Aku heran dengan diriku sendiri. Aku mencoba menganalisa diriku menurut konsep psikoanalisa. Dulu, aku itu “lebai” banget tiap ketemu orang-orang terkenal atau artis-artis gitu. Kayak ketemu vokalis Jikustik sampai vokalis Sheila on 7. Sekarang, entah kenapa biasa-biasa aja. Padahal kalau dipikir-pikir, keren juga ya aku bisa ketemu Maher Zain sampai nyium tangan alusnya Jusuf Kalla. Aku pernah berdoa sih, “Allah, manage-lah kelebaianku”. Intinya, aku mau bersyukur rasa lebai-ku bisa terganti dengan satu perasaan sederhana, yaitu “bahagia”. Senang banget bisa ketemu orang orang-orang hebat, dan mencintai sekaligus menceritakan mereka dengan sederhana.
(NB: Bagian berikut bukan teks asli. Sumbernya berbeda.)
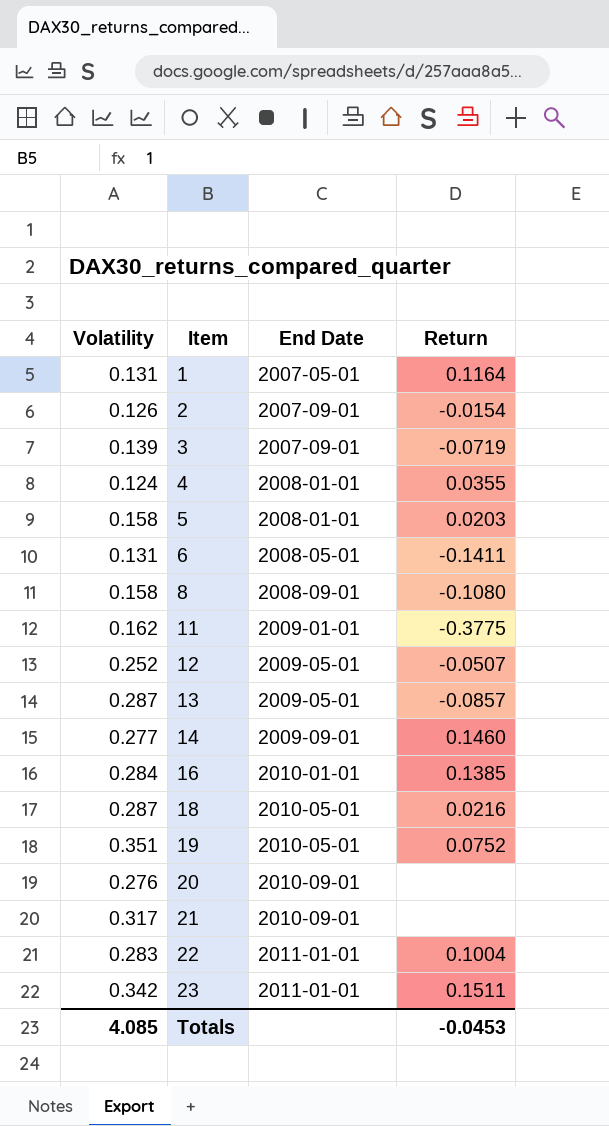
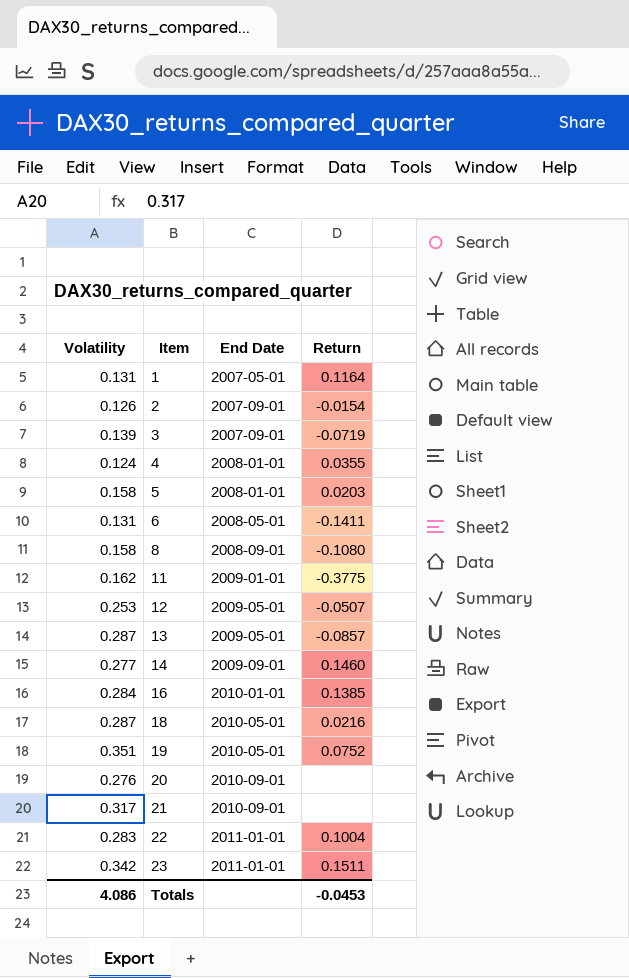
12 | Volatility: 0.252 -> 0.253
Totals | Volatility: 4.085 -> 4.086

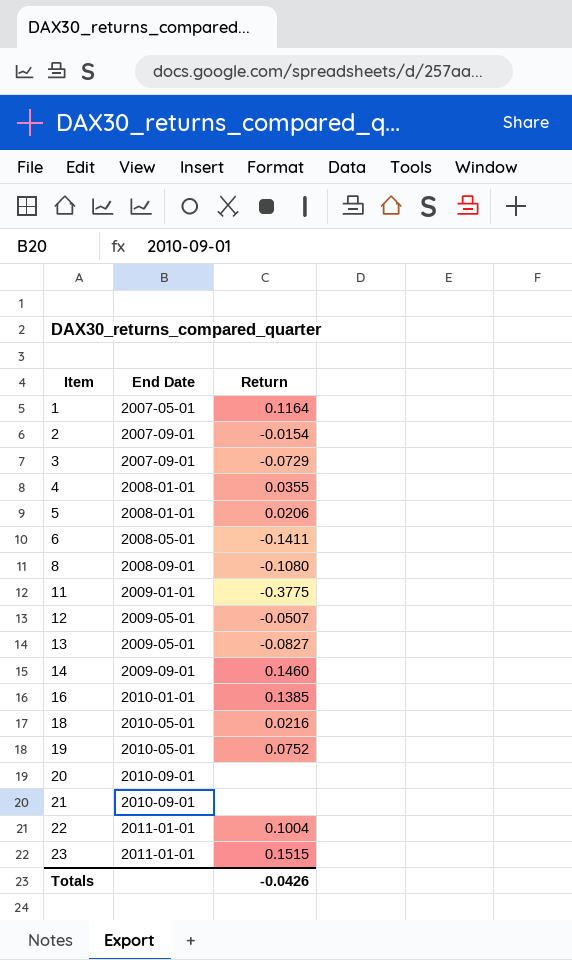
column Volatility | position: 1 -> none
3 | Return: -0.0719 -> -0.0729
5 | Return: 0.0203 -> 0.0206
13 | Return: -0.0857 -> -0.0827
23 | Return: 0.1511 -> 0.1515
Totals | Return: -0.0453 -> -0.0426

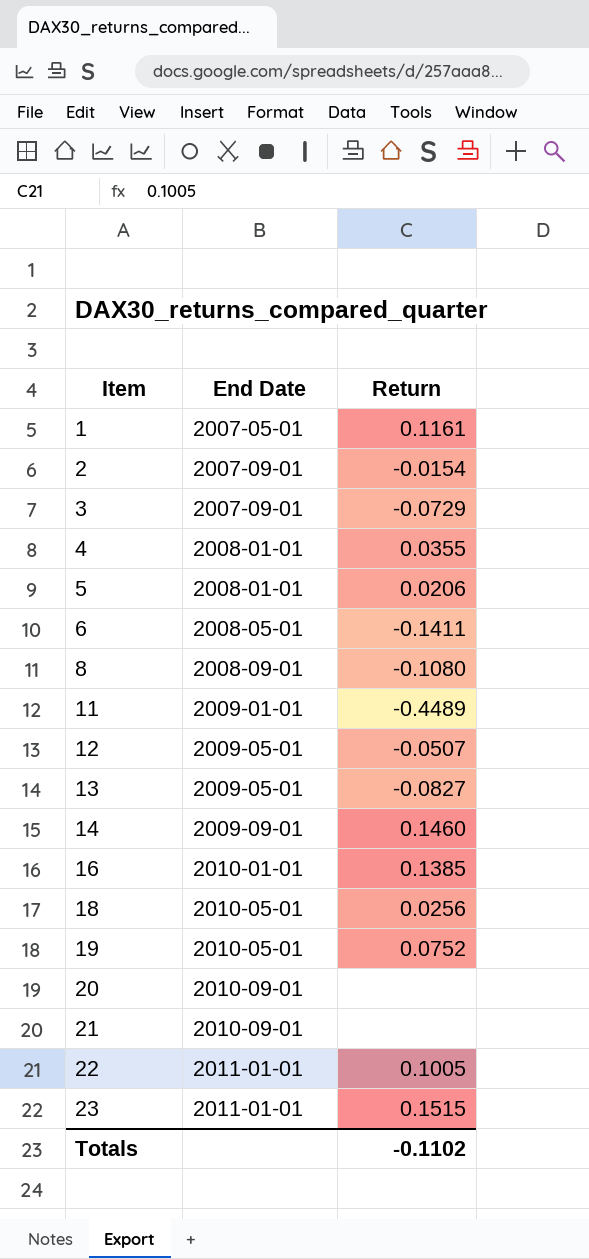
1 | Return: 0.1164 -> 0.1161
11 | Return: -0.3775 -> -0.4489
18 | Return: 0.0216 -> 0.0256
22 | Return: 0.1004 -> 0.1005
Totals | Return: -0.0426 -> -0.1102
Semoga aku bisa menjadi seperti mereka #aamiin :) Sekarang, aku lebih tertarik diskusi tentang freedom education-nya Freire atau teori sok tahunya Robert Malthus. Sok-sok’an banget aku nulis ini, haha. #lupakan, nggak penting.

Jumat, 15 November 2013

Turun Aksi

Untuk pertama kalinya, hari ini tanggal 15 November 2013 aku mengalami hal yang tak pernah terlupa. Aku belajar banyak hal, oh gini yaa peran mahasiswa sebagai agent of control, agent of change.. Mahasiswa tidak sekedar mantuk-mantuk saja menerima yang ada atau 'penindasan' baik itu terang-terangan dan terselubung. Aku menyaksikan betapa beraninya seseorang itu berdialog dengan salah satu jajaran dekanat, mengkritik, menuntut bukti, dan tak gentar memperjuangkan aspirasi mulut-mulut yang terbungkam dan apatis.
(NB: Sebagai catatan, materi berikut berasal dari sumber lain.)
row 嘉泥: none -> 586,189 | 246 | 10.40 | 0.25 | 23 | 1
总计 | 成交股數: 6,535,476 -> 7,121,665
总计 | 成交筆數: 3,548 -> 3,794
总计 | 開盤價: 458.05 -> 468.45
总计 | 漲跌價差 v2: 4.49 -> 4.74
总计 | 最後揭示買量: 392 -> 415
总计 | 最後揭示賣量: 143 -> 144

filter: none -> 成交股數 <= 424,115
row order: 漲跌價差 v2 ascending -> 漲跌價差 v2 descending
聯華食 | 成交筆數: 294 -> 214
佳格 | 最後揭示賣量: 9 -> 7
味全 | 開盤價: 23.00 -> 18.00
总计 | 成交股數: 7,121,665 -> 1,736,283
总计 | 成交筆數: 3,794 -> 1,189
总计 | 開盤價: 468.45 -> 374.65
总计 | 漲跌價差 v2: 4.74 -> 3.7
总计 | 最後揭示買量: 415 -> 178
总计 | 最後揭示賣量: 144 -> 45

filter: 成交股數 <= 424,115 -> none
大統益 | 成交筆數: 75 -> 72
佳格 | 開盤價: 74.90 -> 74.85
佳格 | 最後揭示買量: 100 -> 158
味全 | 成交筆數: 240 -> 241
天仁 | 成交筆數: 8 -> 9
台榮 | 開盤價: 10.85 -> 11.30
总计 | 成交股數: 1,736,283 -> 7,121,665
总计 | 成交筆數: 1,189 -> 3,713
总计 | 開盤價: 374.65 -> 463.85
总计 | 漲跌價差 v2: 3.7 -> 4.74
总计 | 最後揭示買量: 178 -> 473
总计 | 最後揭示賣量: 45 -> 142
Dari kita rapat-rapatan dulu. Trus, kumpul di panggung demokrasi, memakai pakaian solidaritas kemudian bersatu dalam tali revolusi. Kita teriak, nyanyi, puisi, orasi. Keliling fakultas, di tengah jalan, sampai puncaknya di rumah kita di saintek. Banyak yel-yel yang terekam. Hujan deras tadi sore menjadi bukti, korp kita telah lahir.

Deklarasi ini adalah awal perjuangan. Langkah kita tak bisa dihentikan.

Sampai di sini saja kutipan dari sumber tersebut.